Además los daños sobre la naturaleza comentados, el aceite incide sobre nuestra salud, pues su alta composición en ácidos grasos saturados lo convierten en una bomba de relojería.

Por un lado, aumenta el colesterol. Aunque el colesterol es una grasa necesaria (o “buena”, si se prefiere), el consumo de aceite de palma reduce los niveles de colesterol recomendable (el tipo HDL) y hace que aumenten los de colesterol perjudicial (LDL). Aún más grave, si cabe, es que los niveles altos en sangre pueden producir enfermedades coronarias, así como diabetes u obesidad.

Otro factor alarmante es que muchos productos hechos con aceite de palma están destinados al público infantil, por lo que no conviene incentivar su consumo desde edades muy tempranas si consideramos los efectos a largo plazo que puede tener. Vale la pena educar en la prevención y rehuir de dietas en las que abunde de una u otra forma esta grasa.

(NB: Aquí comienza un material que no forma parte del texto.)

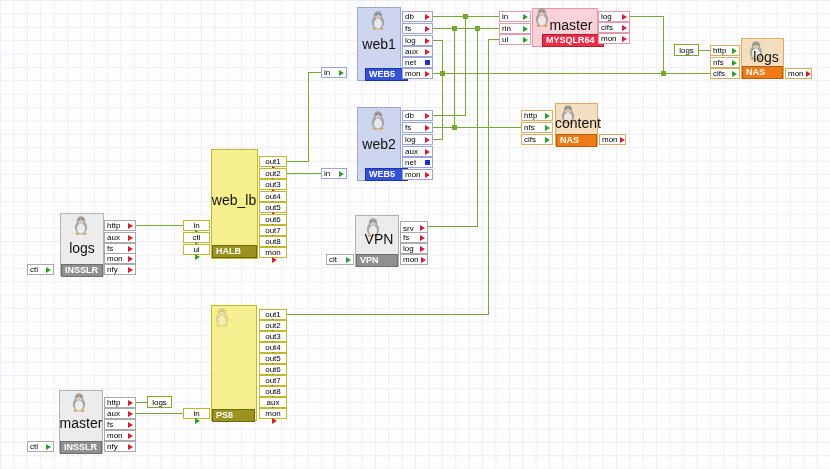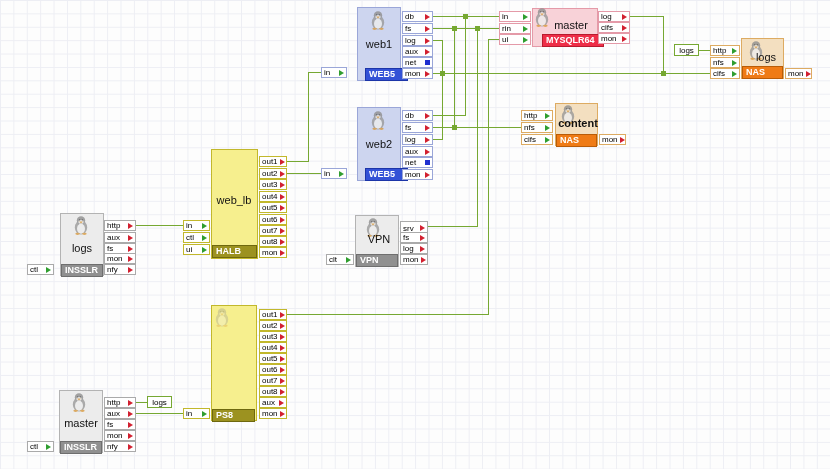"master" .node-title { font-size: 11px -> 14px }
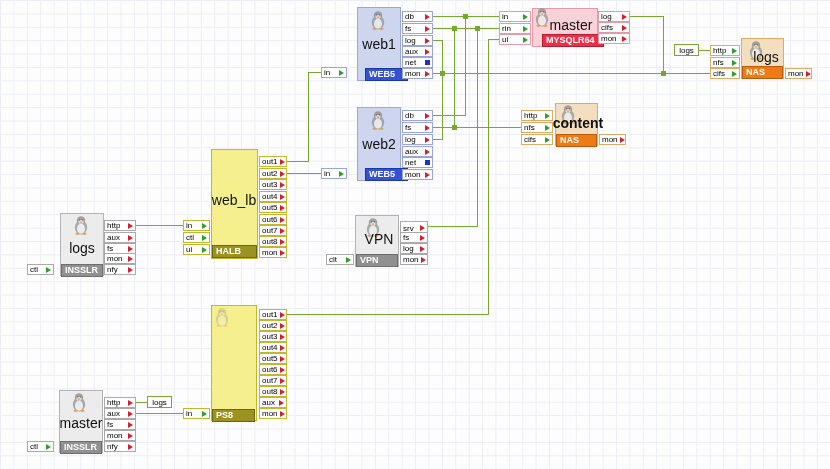"content" div.node-title { font-weight: bold -> none }
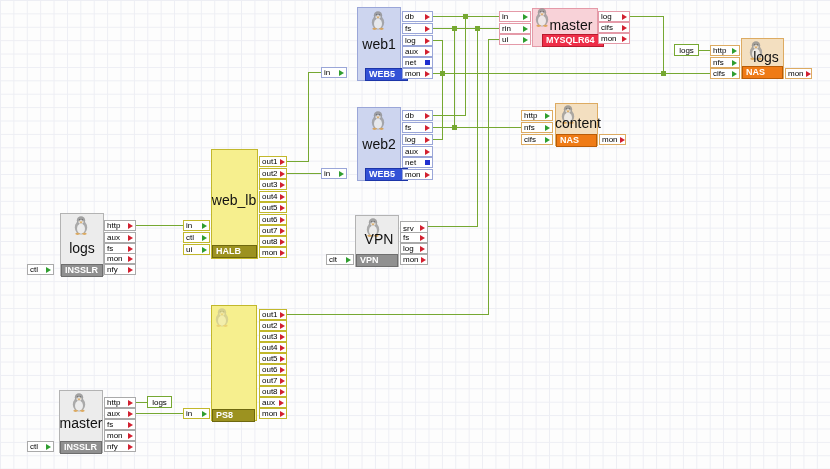"out1" .port.t-yellow { flex-direction: none -> column }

La trampa en el etiquetado de algunas marcas

Aunque desde 2014 la UE obliga por ley a incluir en las etiquetas el origen de las grasas vegetales que componen los productos que se comercializan, muchas grandes compañías optan por no mencionar directamente la expresión “aceite de palma” y hacer uso de acepciones con tal de no advertir directamente al consumidor y, aún así, mantenerse dentro del margen de la legalidad establecida.

Algunos ejemplos de los sinónimos que podemos encontrar más habitualmente son: “grasa vegetal”, “palmato”, “tristearina”, “oleína de palma”, “equivalente de manteca de cacao (CBE)”, “sodium palmitate”... Y así, hasta un total de 28 acepciones. Todo este despliegue de creatividad y pillería por parte de los fabricantes no busca otra cosa que evitar el uso de la expresión maldita y tranquilizar al confiado comprador.

Otras marcas, directamente, optan por obviar este detalle en sus etiquetas, contribuyendo a que otras se apunten al fraude.

Existen alternativas al aceite de palma

Últimamente han surgido muchas campañas que se proponen concienciar a la población acerca de los efectos nocivos del aceite de palma. El mensaje que se lanza es claro: hay que mirar las etiquetas de aquellos alimentos susceptibles de contener grasa de palma (hemos puesto varios ejemplos antes) y evitar comprarlos.

No sólo eso, debemos buscar alternativas, como el aceite de oliva o el de girasol y qué marcas son las que trabajan con ellos, pues aportan los mismos beneficios antioxidantes que el de palma; pero además, con una concentración menor de grasas saturadas.

Muchas firmas de supermercados han pedido ya la retirada progresiva de todos los productos que contengan aceite de palma para sustituirlos por alternativas más saludables. ¿Seremos capaces, los compradores, habiendo visto los efectos del cultivo y sobre la salud, de dejar de consumirlos? ¿o seguiremos siendo atraídos por su canto de sirena?